おひつじ座
狂ったわけではありません
トランス状態で踊り狂え
今週のおひつじ座は、「四五人に月落ちかかるおどり哉」(与謝蕪村)という句のごとし。あるいは、知らず知らず一緒になって活動していたものとのつながりに気が付いていくような星回り。
盆踊りについて詠んだもので、英一蝶(はなぶさいっしょう)という狩野派の画家で、歌人でもあった人の絵につけた句。作者もまた、もともと画家としてのキャリアが長かった人ですから、こういうコラボレーションも得意としていたんですね。
「四五人」とあるのは、もとは大勢いたのに、夜が更けるにつれて人がいなくなっていって、最後に残ったのが四五人であるということで、もう月も落ちかかっている訳です。
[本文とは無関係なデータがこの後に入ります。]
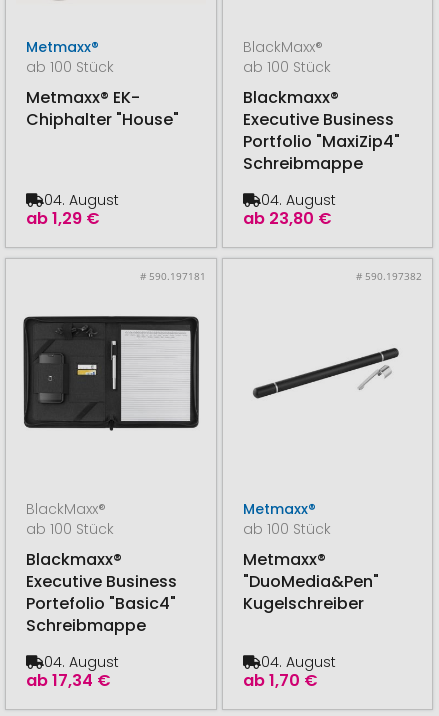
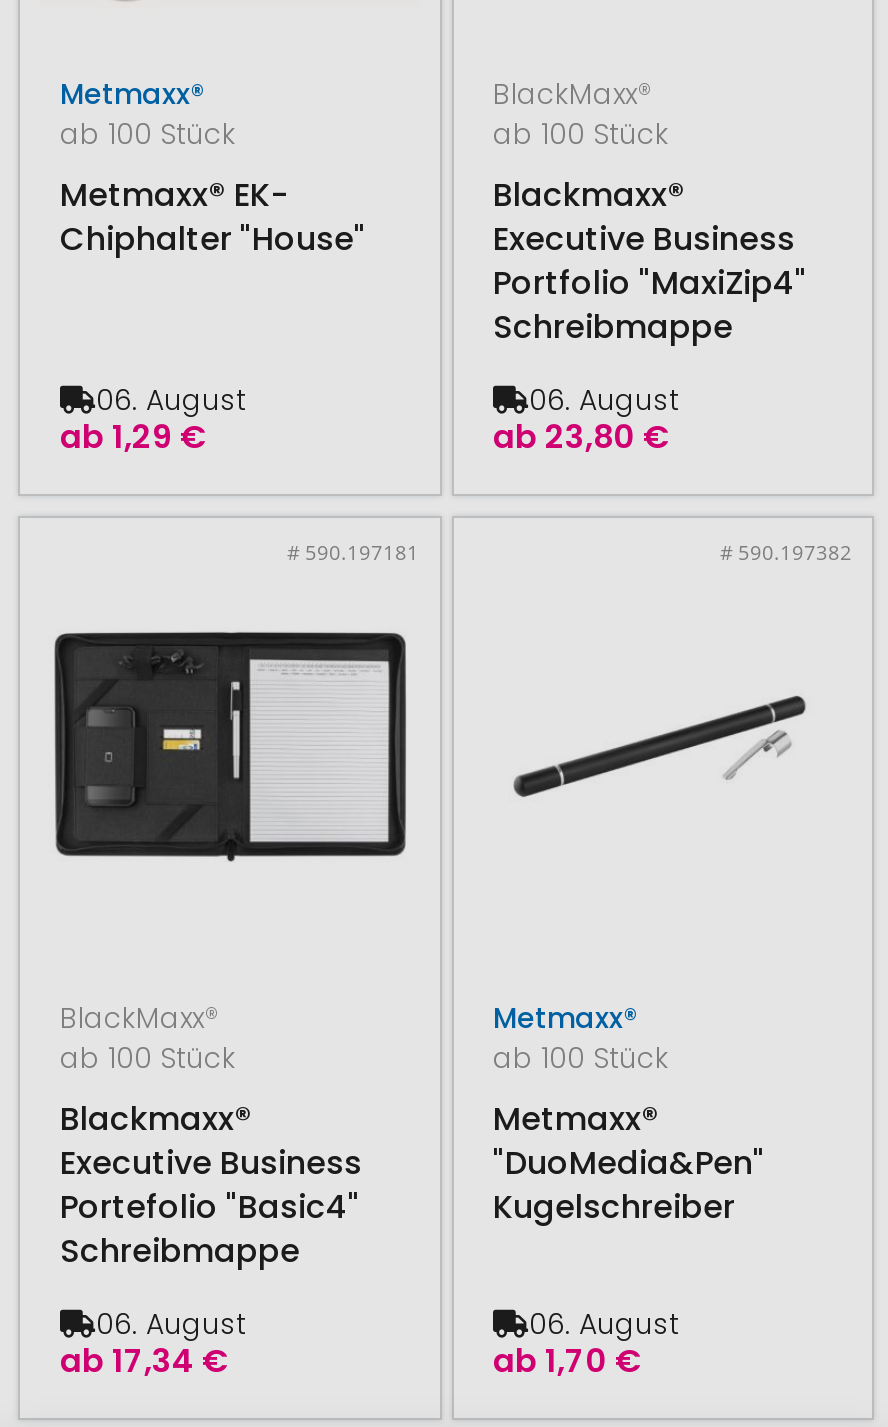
- 04. August
+ 06. August

- 04. August
+ 06. August

- 04. August
+ 06. August

- 04. August
+ 06. August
それでも、このお月さまの下で、つまり、私たちの心の暗かったり、曇ってしまっている部分を、サーっと照らし出されて、思わずこの身が踊りだして止まらない。そうして、踊り狂ってトランス状態になってしまった人たちの熱気というのが、ここで描かれている。
しかも、絵を見ると、実際にそこにいるのはどう見ても三人なんです。つまり、そこに付加されている「一、二人」というのは、ともに踊っている先祖であり、ここでは生者と死者が混然一体となっている、この世の真実相が示されているのではないでしょうか。
22日夜におひつじ座から数えて「遠くて近いつながり」を意味する11番目のみずがめ座で迎える満月から始まっていく今週のあなたもまた、意外なところで自分に寄り添い力を与えてくれているものの存在を感じていくことができるかも知れません。
羊水呼吸する胎児たちは夢を見るか
胎児は生後三か月もすると、身長はわずか4センチながらも一人前に舌なめずりを始め、羊水に舌つづみを打つのだと言います。
そして来る日も来る日ものどを鳴らしてこれを呑み続け、さらには胸いっぱいに吸い込んでしまう。肺の袋に羊水を流し込んでは、それを吐く。胎児のこの「羊水呼吸」は、それ以後、出産に日までえんえんと続けていくのだそう。
その姿は、どこか太古の海を遊泳した魚類のエラ呼吸を思わせはしないでしょうか。そしておそらく胎児は、出産時に脊椎動物の上陸劇を再現しているのであり、羊水呼吸を始めた頃から見始めた、そうした地球上の生物進化の夢とともにすくすくと育ち、やがて地上に生まれてくる頃にはその一切を忘れてしまうのです。
今週のおひつじ座もまた、いつの頃からか自分の傍らにあった夢や思いを、改めてすくいとっていくことがテーマとなっていくでしょう。